(Beginning of Given data)

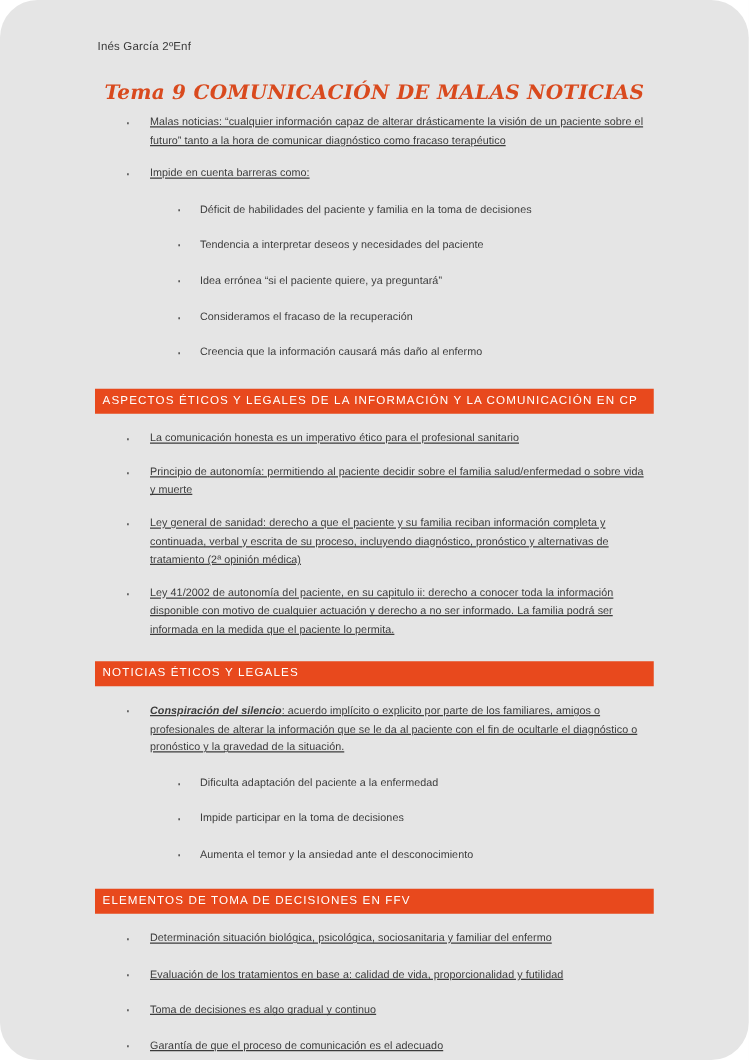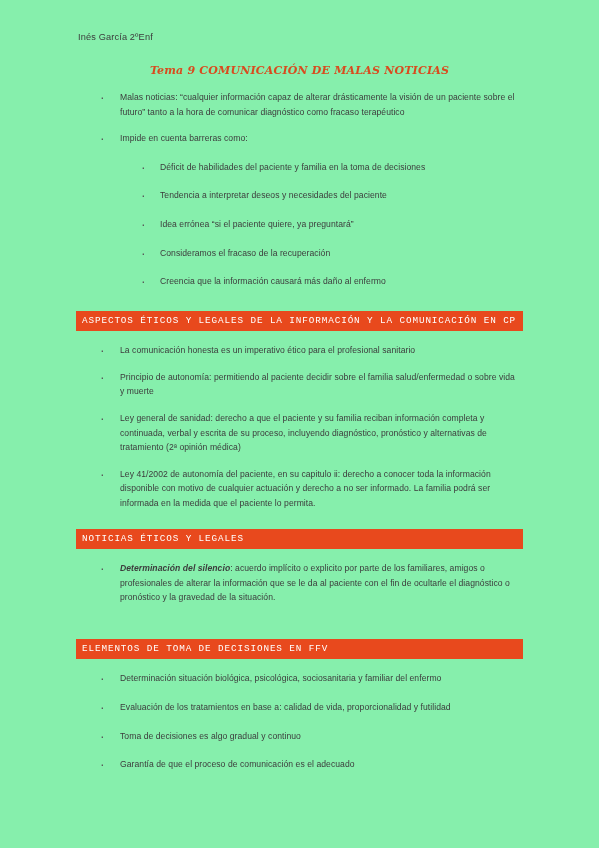"Inés García 2ºEnf" .page { background: #86efac -> #e5e5e5; border-radius: none -> 30px }
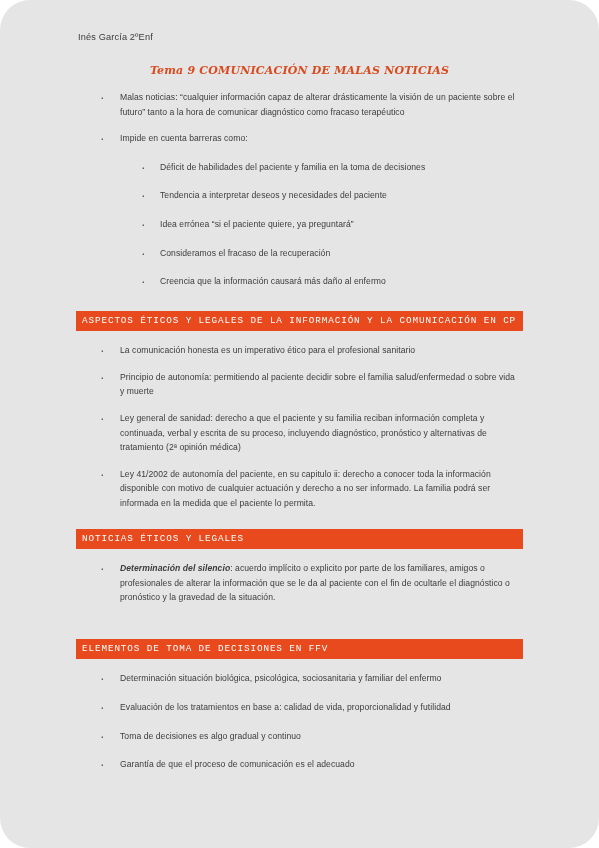"Tema 9 COMUNICACIÓN DE MALAS" .doc-title { font-size: 11px -> 16px }
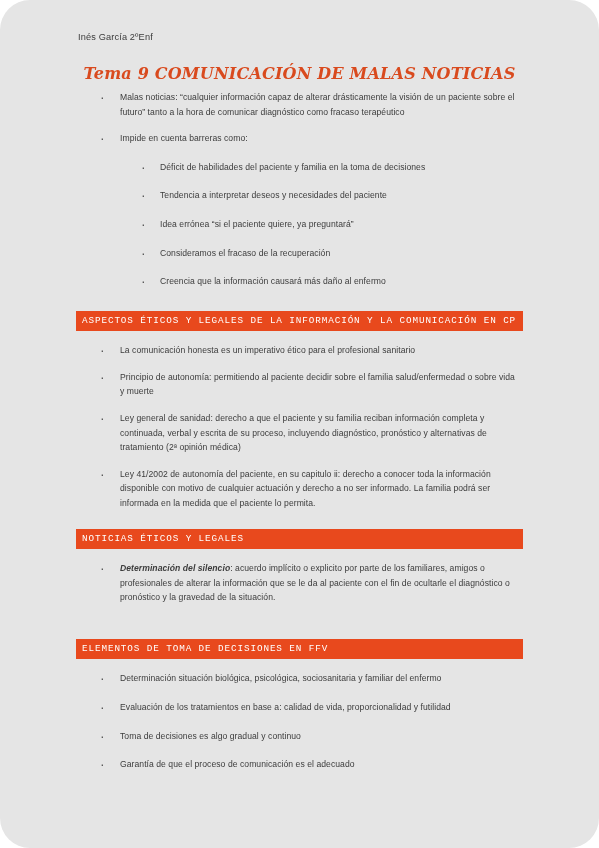"Malas noticias: “cualquier información" li.lvl1 { text-decoration: none -> underline }
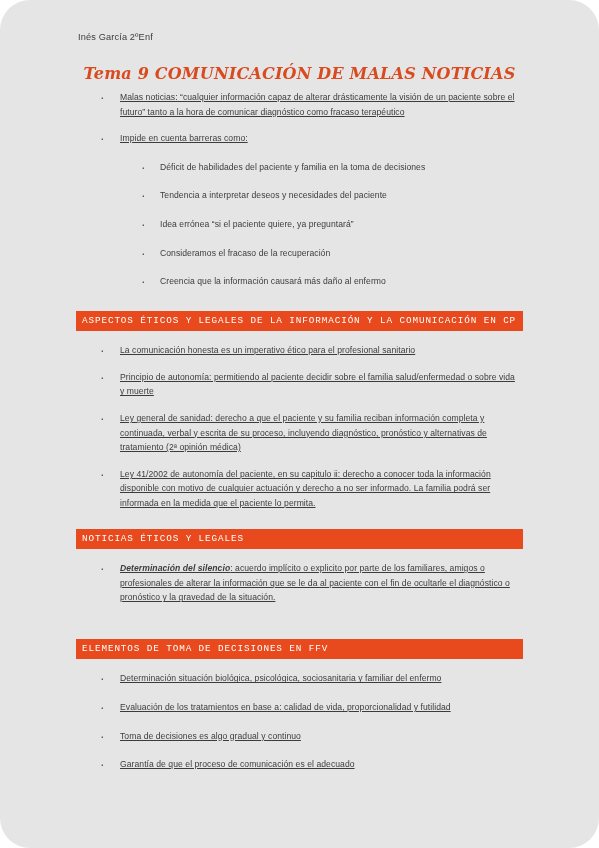"ASPECTOS ÉTICOS Y LEGALES DE" .banner { font-family: Liberation Mono, monospace -> none }
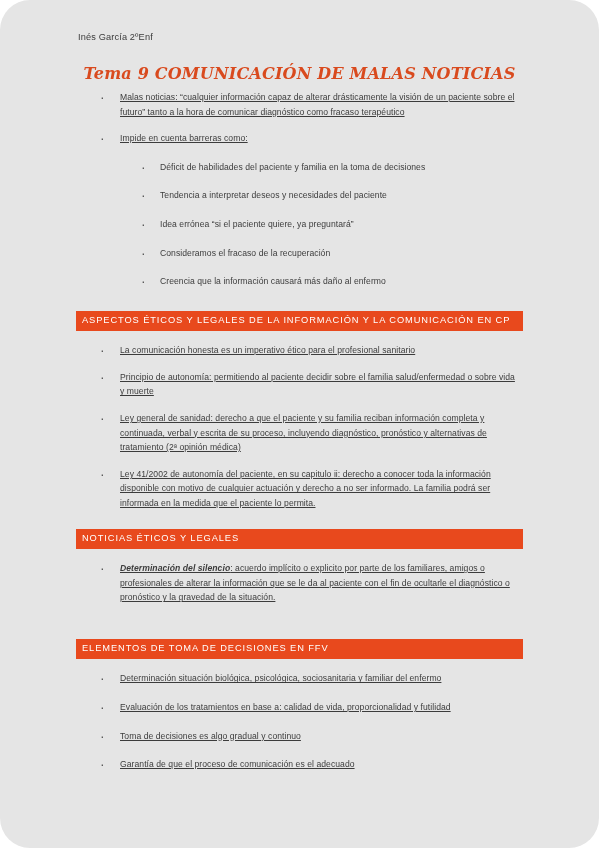"Determinación del silencio" i.em { text: Determinación -> Conspiración }
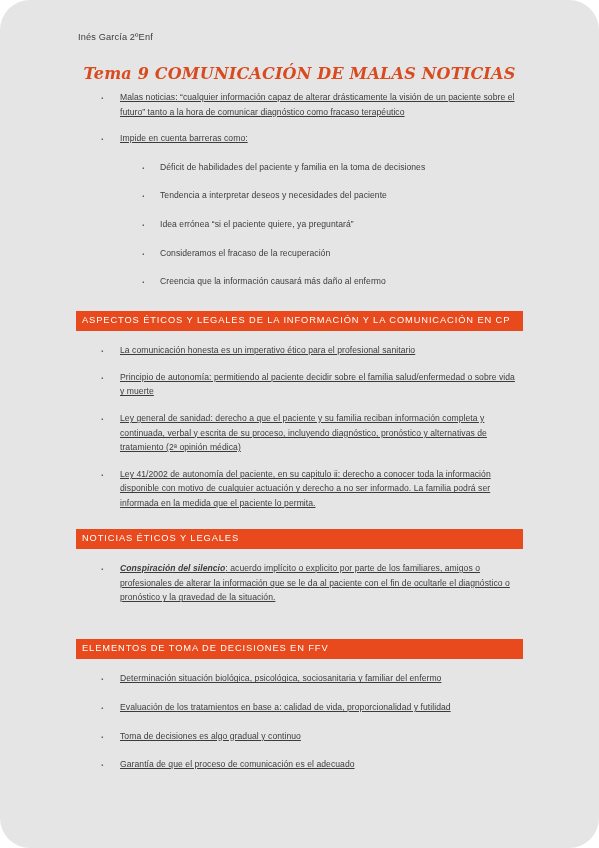"Dificulta adaptación del paciente a" ul.lvl2 { html: none -> <ul> <li>Dificulta adaptación del paciente a la enfermedad</li> <li></li> <li>Impide participar en la toma de decisiones</li> <li></li> <li>Aumenta el temor y la ansiedad ante el desconocimiento</li> </ul> }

(End of Given data)

What is expected. Please retype the entries above word for word, but only from the line containing "text: Determinación ->" through the last line, and without the pictures.

Problem solution.
"Determinación del silencio" i.em { text: Determinación -> Conspiración }
"Dificulta adaptación del paciente a" ul.lvl2 { html: none -> <ul> <li>Dificulta adaptación del paciente a la enfermedad</li> <li></li> <li>Impide participar en la toma de decisiones</li> <li></li> <li>Aumenta el temor y la ansiedad ante el desconocimiento</li> </ul> }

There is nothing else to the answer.